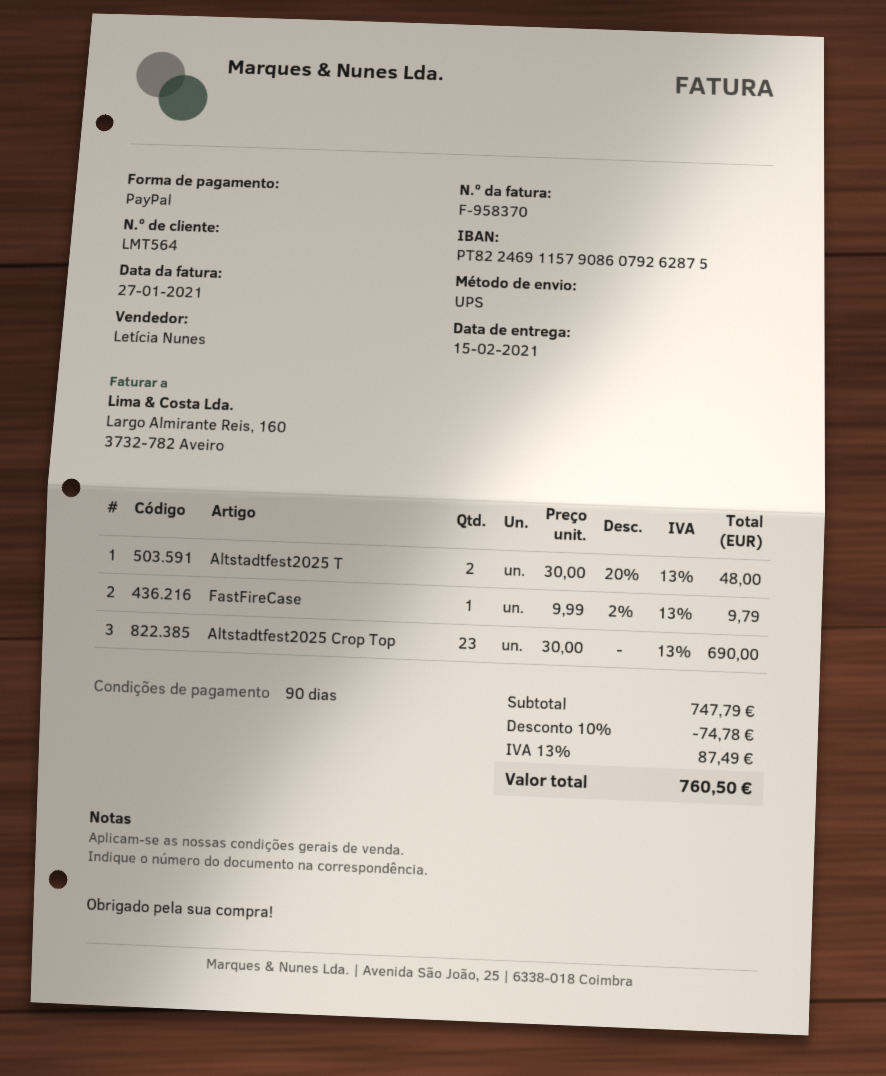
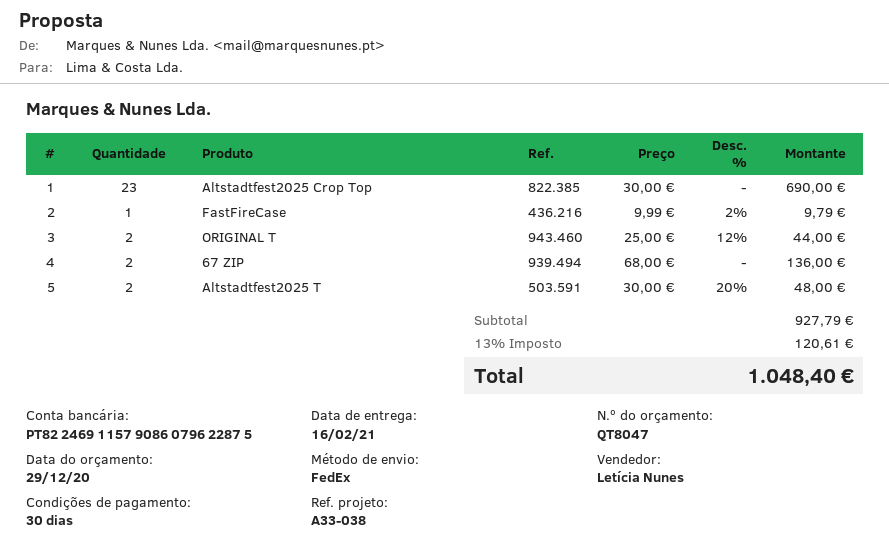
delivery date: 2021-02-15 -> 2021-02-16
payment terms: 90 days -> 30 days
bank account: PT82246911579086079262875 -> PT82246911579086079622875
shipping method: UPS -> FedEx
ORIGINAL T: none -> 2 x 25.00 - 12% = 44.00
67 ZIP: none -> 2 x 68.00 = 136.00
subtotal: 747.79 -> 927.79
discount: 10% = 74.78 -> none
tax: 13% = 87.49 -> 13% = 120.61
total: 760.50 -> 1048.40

PROBLEM TO SOLVE> Identify each line of the material where the word "none" shows up, and copy it.

RESULT OF THE EXERCISE>
ORIGINAL T: none -> 2 x 25.00 - 12% = 44.00
67 ZIP: none -> 2 x 68.00 = 136.00
discount: 10% = 74.78 -> none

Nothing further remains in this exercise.